Oscar nominated director Nicole Newnham (“Crip Camp”) was at Hot Docs with her latest film “The Disappearance of Shere Hite,” a portrait of a feminist pioneer. The helmer was also in Toronto to participate in a Hot Docs Industry storytelling masterclass. During the hour-long talk Newnham revealed how she tackles three of the trickiest aspects of documentary filmmaking.
How to make a subject feel comfortable:
“Geeky curiosity is my authentic M.O. and that also is disarming to people. It puts them at ease. If you genuinely are fascinated by (a subject) and you aren’t after a soundbite, but just exploring, people realize that about you. I will say that in terms of embarking on complicated, long, multi-year documentaries with people, that’s a little different. In that case, I will usually try to get to know the person pretty well before filming or interviewing starts. I try to look for the Venn diagram overlap between what I’m interested in and what their interest in having the story told is, and I assure them of my partnership with them around that.”

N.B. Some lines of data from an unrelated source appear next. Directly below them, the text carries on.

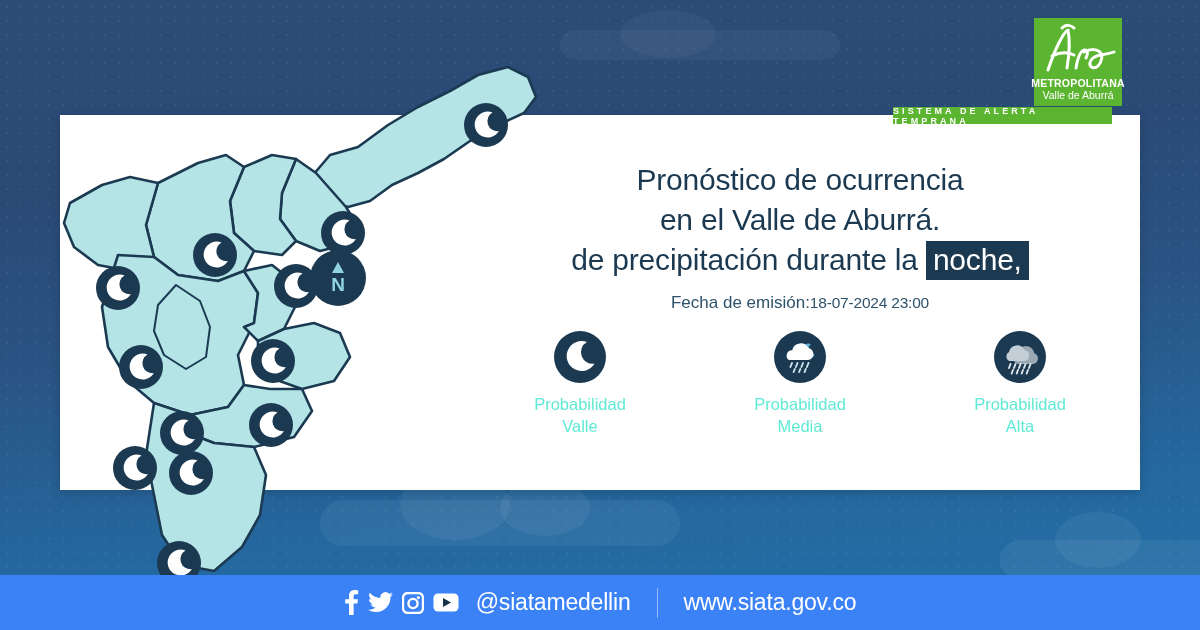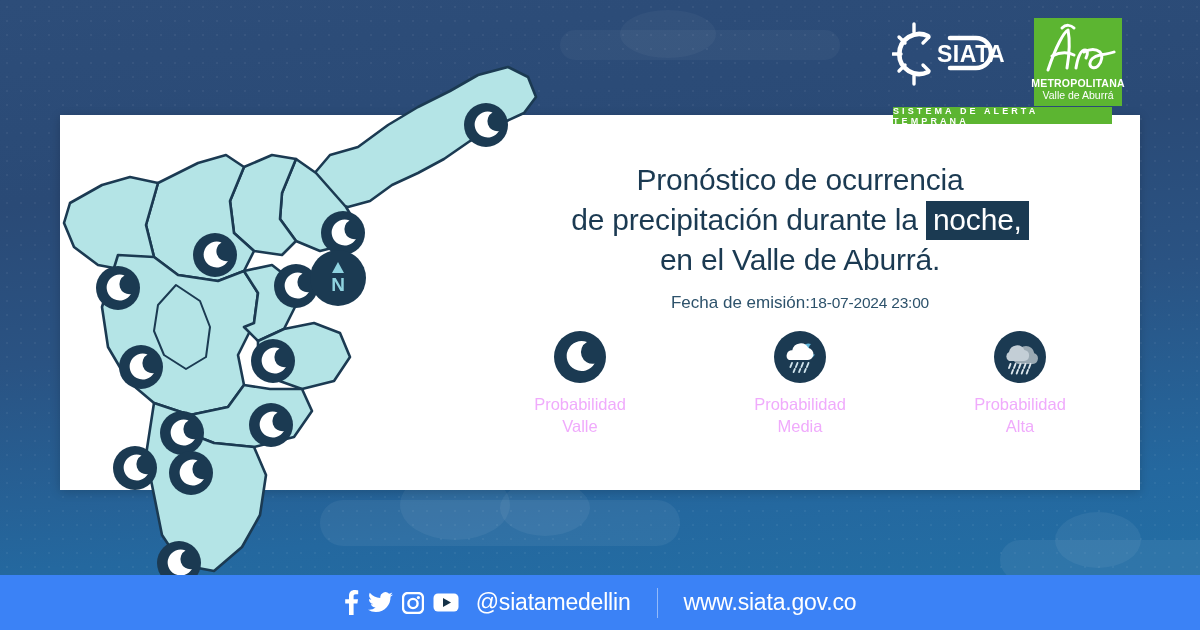"SIATA" div.siata-logo { html: <div> <svg> <g> <line></line> <line></line> <line></line> <line></line> <line></line> <line></line> <line></line> </g> <path></path> <path></path> <text>SIATA</text> </svg> </div> -> none }
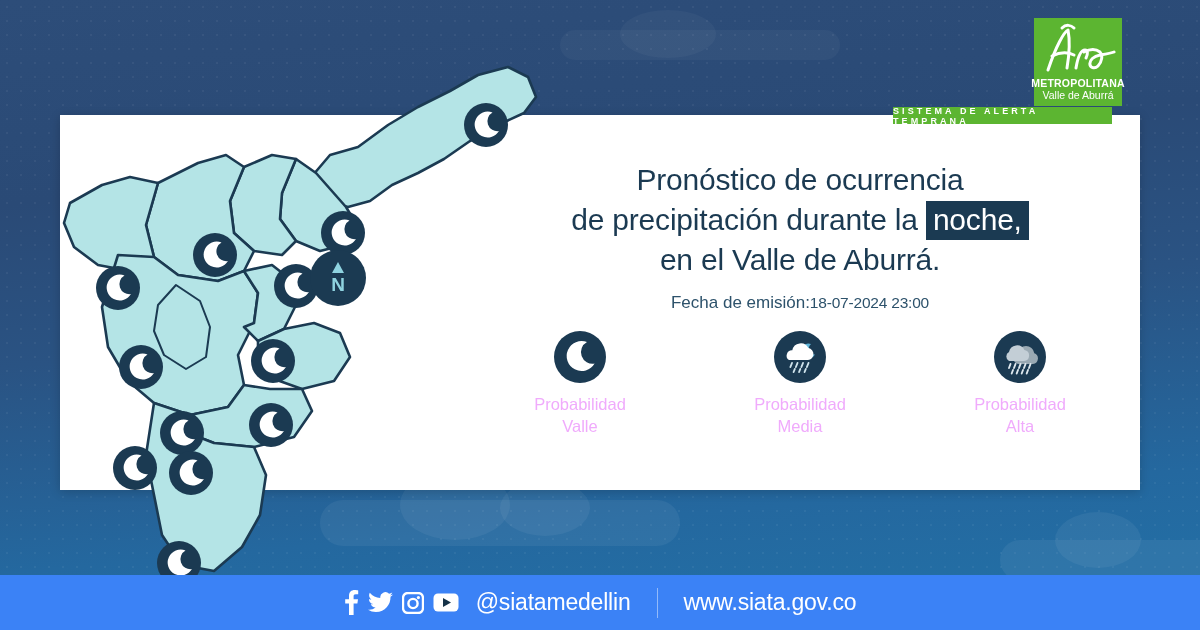"de precipitación durante la noche," div { order: before "en el Valle de Aburrá." -> after "en el Valle de Aburrá." }
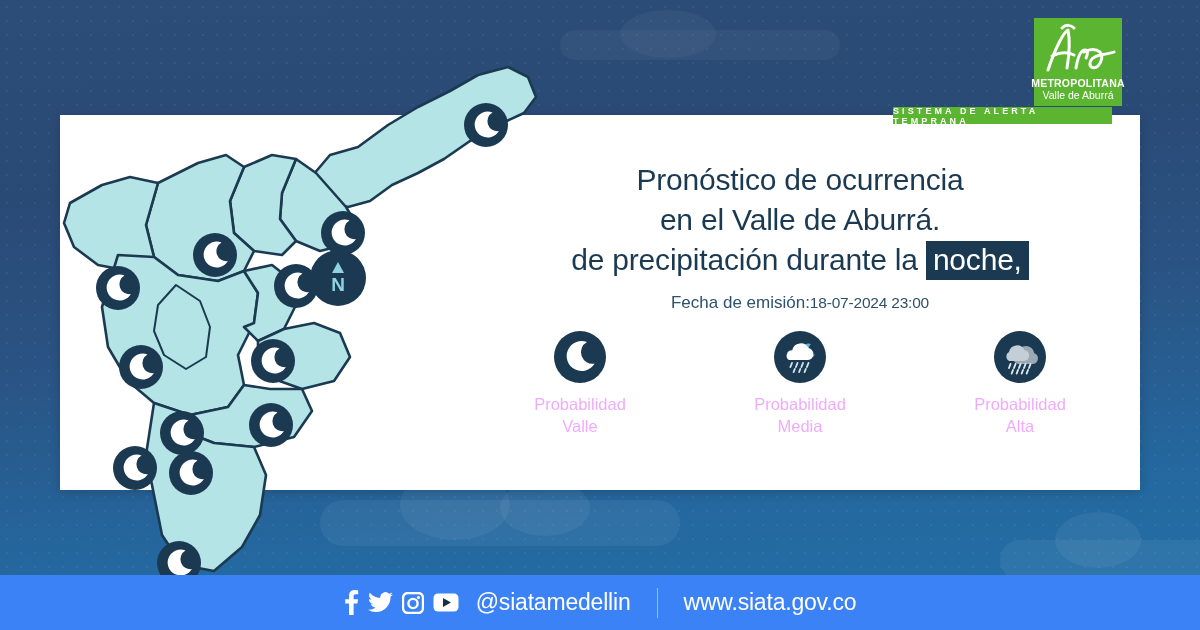"Probabilidad" .legend-label { color: #f0abfc -> #5eead4 }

How to handle sensitive topics:
“I made a film called ‘The Revolutionary Optimists’ (2013), and we were working with this extraordinary teacher who was kind of a main subject of the film. He revealed that he was the victim of sexual assault when he was a kid. He looked at me in the camera before he told the story. So, I knew that he was aware of it. He came up to me afterwards and said, ‘We have to talk about how you are going to use that.’ So, we cut a scene and I described it to him, but we were having a hard time figuring out where to go from there. He wanted us to include (the scene), but he wanted to feel safe. He was in India. So, I raised money to fly him to California. I spent a week with him. I didn’t show him the whole film because I didn’t think that was a good thing to do, but I did show him little examples of scenes, and we talked a lot over the course of a week about what we were doing, and where we were going, and how we were thinking. We came around to a very, very careful kind of architecture of how we could cut that scene in a way that would not harm him or his family, which was his concern.”
How to get a candid, authentic interview:
“It really is so much about time. Some of the folks in ‘Crip Camp’ we interviewed four times over three years. For instance, (disability rights activist) Judy Heumann, who appeared in ‘Crip Camp,’ is very savvy and speaks all over the world, and has told the story of the disability rights movement many, many times. So, it was really hard to get to her. It took us getting to the story close enough to where we were going after very specific things, and asking her questions she had never been asked before, and really catching her in moments of surprise. Another way of doing that is sometimes I show people footage and have them respond to it on camera. There are also other techniques for trying to shake somebody out of that kind of performative thing, but I think the best thing is just that they get used to you being there.”